LXC and the mystery of lost memory

In my homelab I use LXD/LXC quite a bit. Linux containers provide pretty decent alternative to full blown virtualization with smaller overhead and some extra perks like easier local filesystem access. All things considered, I’ve been happy with LXD for many years.

However there are places where the illusion of completely separated virtual machines shows some cracks when you look close enough. This is a story of one such crack that was haunting me for months.

After years of using LXD, one of the containers started having something that on the surface looked like memory issues. The container itself had 8GB memory limit, workload running on it needed around 5GB of RAM. It should run within these constraints just fine - and in fact it did for many years. But then one day..

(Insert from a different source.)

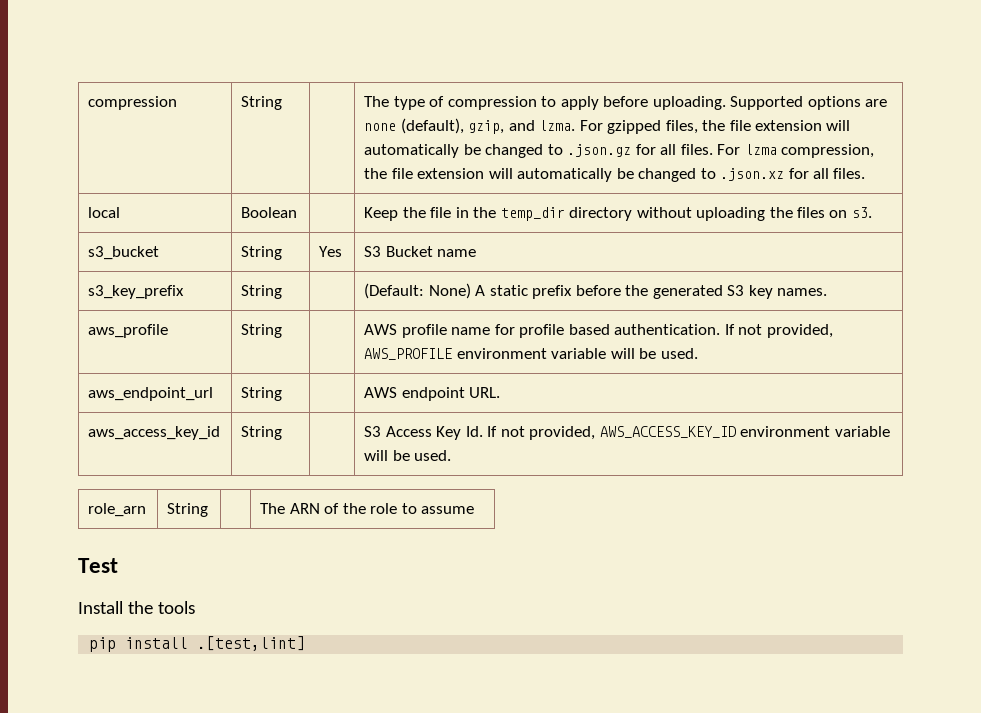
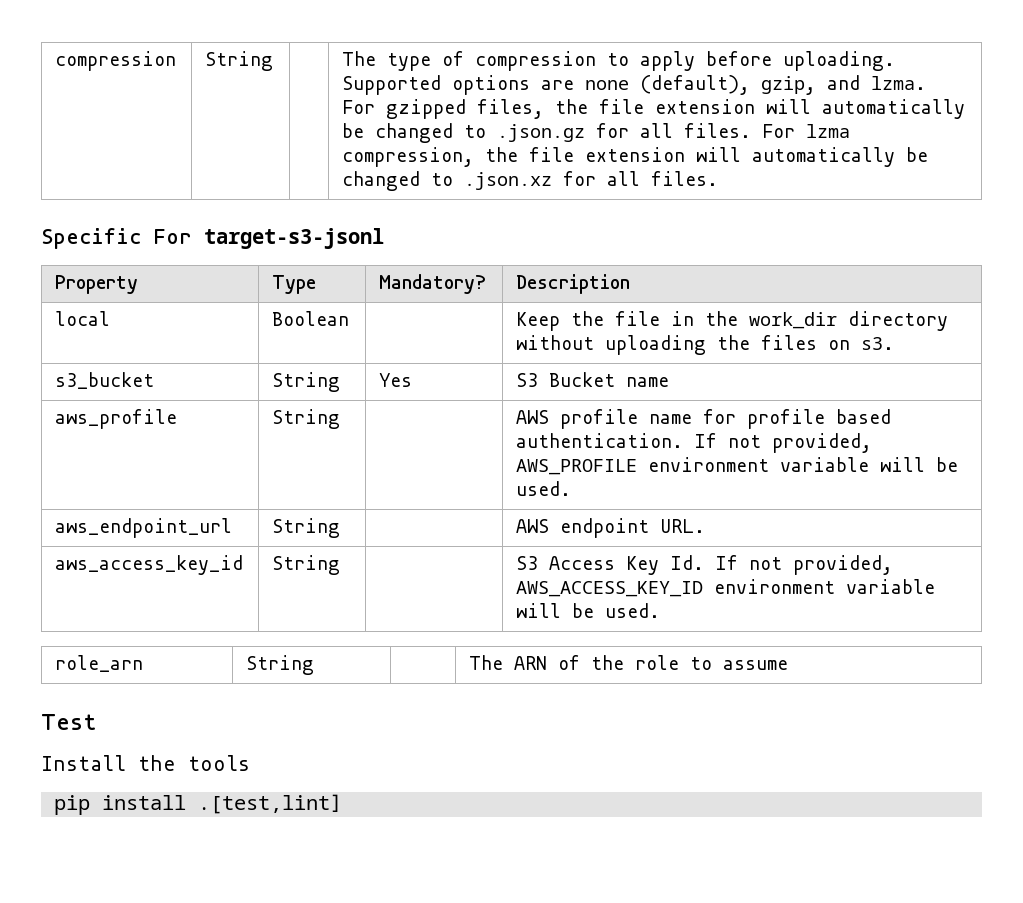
+ Specific For target-s3-jsonl
+ Property | Type | Mandatory? | Description
- local | Boolean | | Keep the file in the temp_dir directory without uploading the files on s3.
+ local | Boolean | | Keep the file in the work_dir directory without uploading the files on s3.
- s3_key_prefix | String | | (Default: None) A static prefix before the generated S3 key names.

Service runs out of memory

After couple weeks since last reboot, the service starts to misbehave in weird way. The web interface is super slow to load, and eventually just won’t load at all. This is non-critical service in my homelab and by the time I get to investigate, I can’t even ssh in. Fortunately this is where convenience of containers helps, so I can still lxc exec in and have a look. Still, I can hardly run anything. System behaves as if it’s absolutely out of memory and sure, free -m reports 0MB free, yet over 4GB of RAM as available, most of it in buff/cache according to the utility.

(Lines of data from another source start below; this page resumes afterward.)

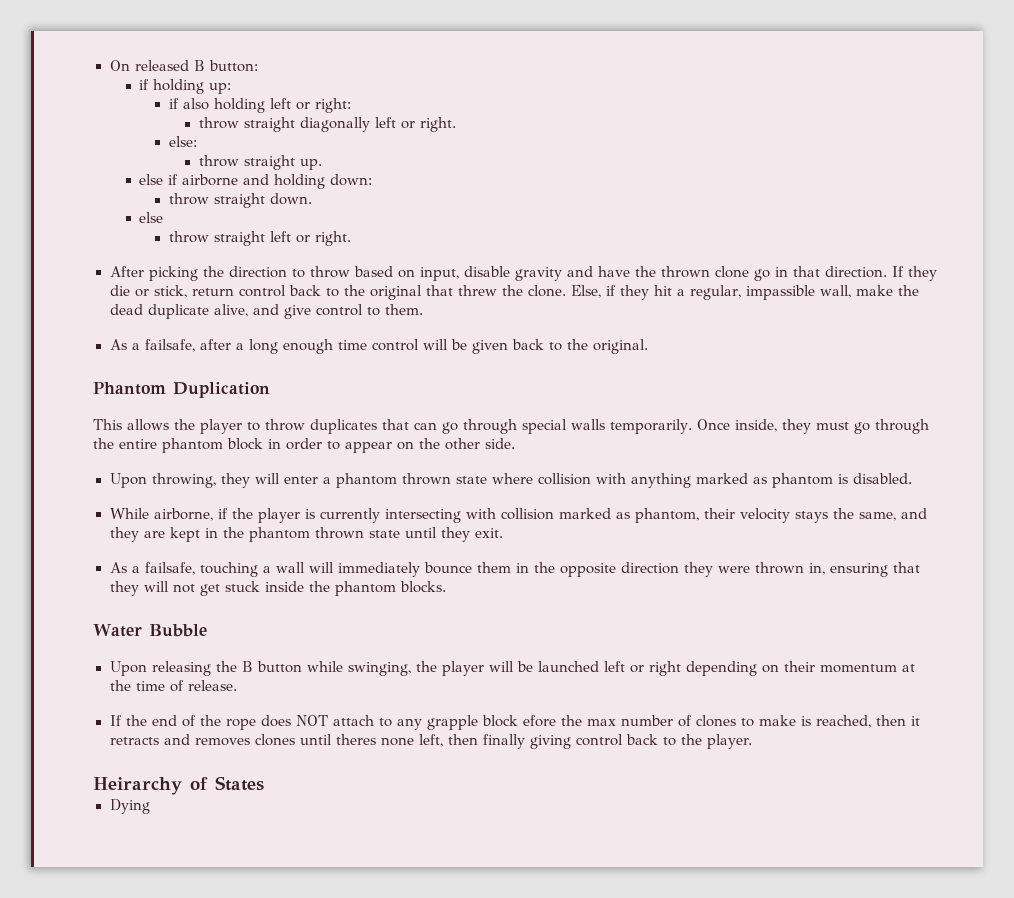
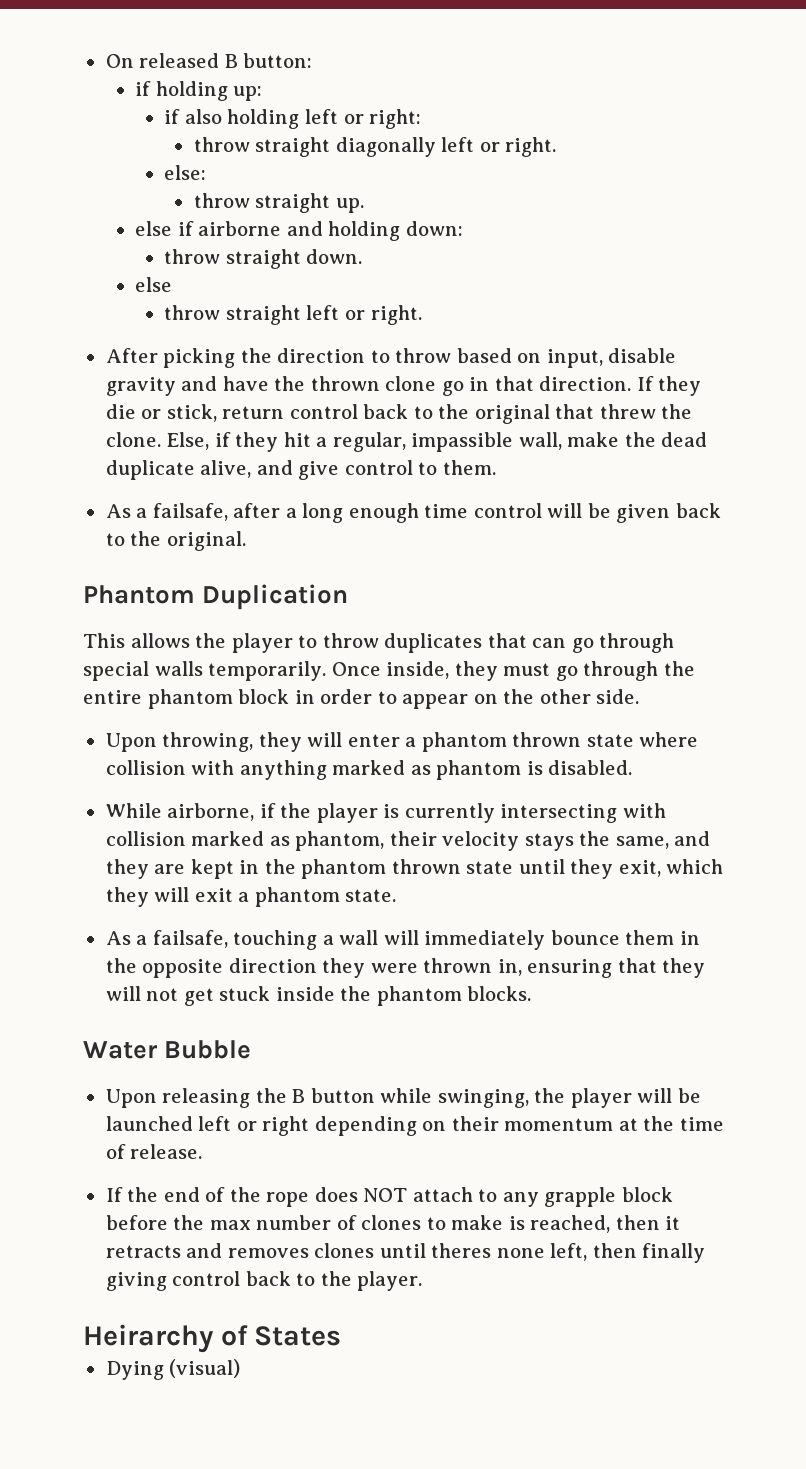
- While airborne, if the player is currently intersecting with collision marked as phantom, their velocity stays the same, and they are kept in the phantom thrown state until they exit.
+ While airborne, if the player is currently intersecting with collision marked as phantom, their velocity stays the same, and they are kept in the phantom thrown state until they exit, which they will exit a phantom state.
- If the end of the rope does NOT attach to any grapple block efore the max number of clones to make is reached, then it retracts and removes clones until theres none left, then finally giving control back to the player.
+ If the end of the rope does NOT attach to any grapple block before the max number of clones to make is reached, then it retracts and removes clones until theres none left, then finally giving control back to the player.
- Dying
+ Dying (visual)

Now if you try to search online why there’s low free memory on Linux, the most likely answers you’re going to find is that "this is normal" and "it’s expected behavior of Linux" and "free RAM is wasted RAM". I know that, we all know that. It is so common question from Linux newbies, that there is an actual webpage dedicated to this problem. So when I try to search why free actually is zero my chances of finding anything relevant are just drowned in sea of "this is how linux memory management works" answers.

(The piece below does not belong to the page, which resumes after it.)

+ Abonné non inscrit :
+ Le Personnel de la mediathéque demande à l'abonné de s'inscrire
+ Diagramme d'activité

Understandably so, that would be my first reaction as well.

Eventually system is so starved of memory, I fail to do anything reasonable within the container shell and I decide to just restart the container. The problem disappears with reboot and all is well with the world up until couple weeks later.

In the next few months this repeats about once every 5-ish weeks. I’m super busy at the time, so I just reboot container to quickly restore the service and promise to have a look later. Which I avoid for a while.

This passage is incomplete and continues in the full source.